Sunday 23 December 2018

Remembering Paddy Ashdown

Like his genuinely popular and admired successor, Charles Kennedy, Paddy Ashdown cut a charismatic if not avuncular figure among the big beasts and creepy crawlies of the Westminster jungle. As the publisher's blurb for his 2010 autobiography says, "Ashdown’s appeal ... is that he transcends party political allegiances, and is seen as a genuinely honest and decent man unafraid to take on the hardest challenges." The tributes from Jeremy Corbyn and Theresa May typify this, with the Sunday schedules rammed with admiring obituaries from all quarters. But apart from his sparkling reputation, which few politicians can ever aspire to, where does his political significance lie?

Contrary to claims that we was the most talented politician never to have held high office, Ashdown was thought of well enough to be put forward for a couple of United Nations posts, being appointed as the UN's high representative - effectively the premier - for Bosnia in the aftermath of the war, topping off a career that saw action in Northern Ireland and Indonesia before moving into diplomacy. In a number of ways, Ashdown's career mirrored that of the officer class in earlier times, beginning with military service on the empire's frontiers, a bit of diplomacy and politics in the middle, and then culminating in the governor's office and a Lords' sinecure.

Much has also been made of his "saving" the Liberal Democrats. When the party was formed in 1988 following the merger of the old Liberals and the Social Democratic Party, a lot of the support the Alliance commanded between the 1983 and 1987 general elections melted away, bleeding mainly back to a Labour Party experiencing a slow recovery under Neil Kinnock. Yet, paradoxically, Ashdown's decision to fish in the same left, anti-Tory political waters as Labour meant the LibDems were able to build up their influence. As someone on the social democratic-leaning wing of the old Liberals, Ashdown positioned the party alongside the mainstream left, occasionally using its more marginalised position to take up sharper positions than Labour felt it was able to. For example, in 1997 Ashdown took the LibDems into the general election promising to raise income tax to pay for education - a total no-no as far as New Labour and mainstream political wisdom was concerned. Under Ashdown and later Kennedy there was also a softening of the anti-Labour rhetoric and more of a stress on attacking the Tories, which meant anti-Tory tactical voting became an important facet of LibDem support. This was typified in the famous Ribble Valley by-election victory in 1991 that came off the back of a massive surge in support for the party while the Labour vote went backwards. A similar feat was repeated later in 1991 in Kincardine and Deeside, again with a lowering of Labour's support, and of the seven by-elections between 1992 and 1997 in Tory-held seats the LibDems took four of them - albeit Labour's support rose significantly in the latter two as liberal-inclined Tories started finding Blair congeal.

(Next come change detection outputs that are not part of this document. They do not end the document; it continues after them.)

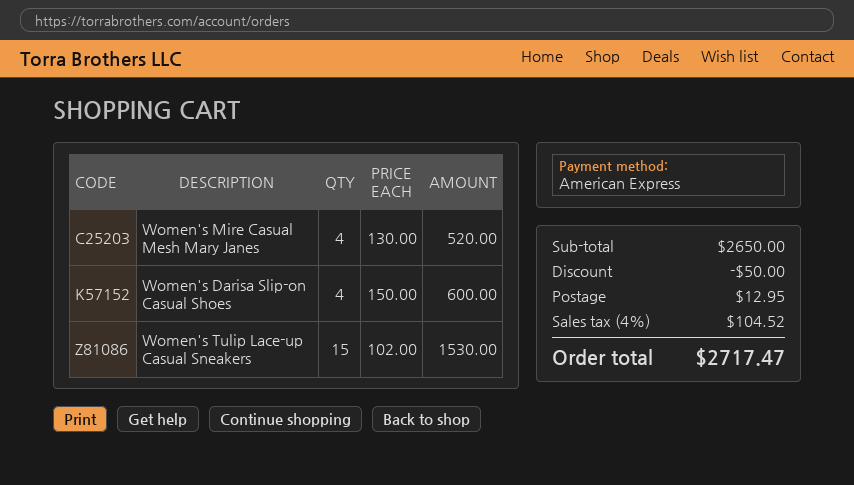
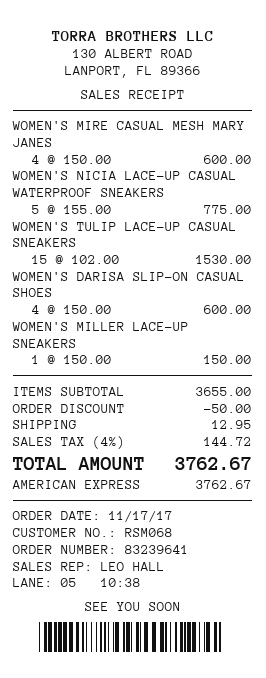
Women's Mire Casual Mesh Mary Janes: 4 x 130.00 = 520.00 -> 4 x 150.00 = 600.00
WOMEN'S NICIA LACE-UP CASUAL WATERPROOF SNEAKERS: none -> 5 x 155.00 = 775.00
WOMEN'S MILLER LACE-UP SNEAKERS: none -> 1 x 150.00 = 150.00
subtotal: 2650.00 -> 3655.00
tax: 4% = 104.52 -> 4% = 144.72
total: 2717.47 -> 3762.67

Repeated in 1997, Ashdown's then-impressive haul of 44 seats underlined the efficacy of the strategy, and it is credit to Charles Kennedy's political nous that he carried this on. Brent East and Leicester South were taken from Labour in 2003 and 2004 respectively by tacking to Labour's left - chiefly on the Iraq War, but also opposition to Blair's demonisation of asylum seekers, Islamophobia, and authoritarianism played a role too. Building on the Ashdown strategy resulted in 62 seats coming into the LibDem fold at the 2005 election. It is a strange coincidence then that Charlie died just as Nick Clegg's junking of the Ashdown/Kennedy strategy brought the LibDems their worst election result since 1970, and Ashdown's passing comes just as the LibDems are heavily bashing Labour when the moment requires a recapitulation of the strong anti-Tory orientation he pioneered.

Paddy Ashdown then had the misfortune of seeing his third party learn hard lessons about its position vis a vis the duopoly of Westminster politics and what needs to be done to erode it. And then shoving all this political wisdom down the disposal chute of inconvenient memory as Clegg's openly neoliberal faction pursued alignment with the Tories, and Tim Farron and Vince Cable compounded the party's irrelevance by concentrating their ire at Labour. If I was a LibDem and wanted to honour Ashdown's memory, retweeting quotable snippets or gushing retrospectives isn't the way to do it. Paying attention to the strategy that catapulted the LibDems to political relevance and seeking to apply it now is the best tribute to his legacy.


Johny Conspiranoid. said...

Just how did they end up with Nick Clegg?

Anonymous said...

Because there was a postal strike in London when the last of the ballot papers arrived!
Clegg had been the Lib Dem Party Establishments choice to succeed Ming Campbell (indeed Ming was every only a stop gap, but poor poll ratings meant he was eased out early). However in the contest with Chris Huhne, he saw his support ebbing away as Huhne gained support in the Leadership campaign. Party insiders were concerned that whilst Clegg had an early lead in the voting, ballots arriving at the end of the voting period were heavily for Huhne.

In the end Clegg squeaked it by 500 votes, yet many votes were delayed in arriving due to a postal strike. There were discussions about whether the ballot end date should be put back to allow all the votes to be counted, but it was decided not to change this, so thousands of properly cast votes were not counted. Had they been Chris Huhne would have been elected Leader.

Anonymous said...

Though given what ultimately happened to Huhne......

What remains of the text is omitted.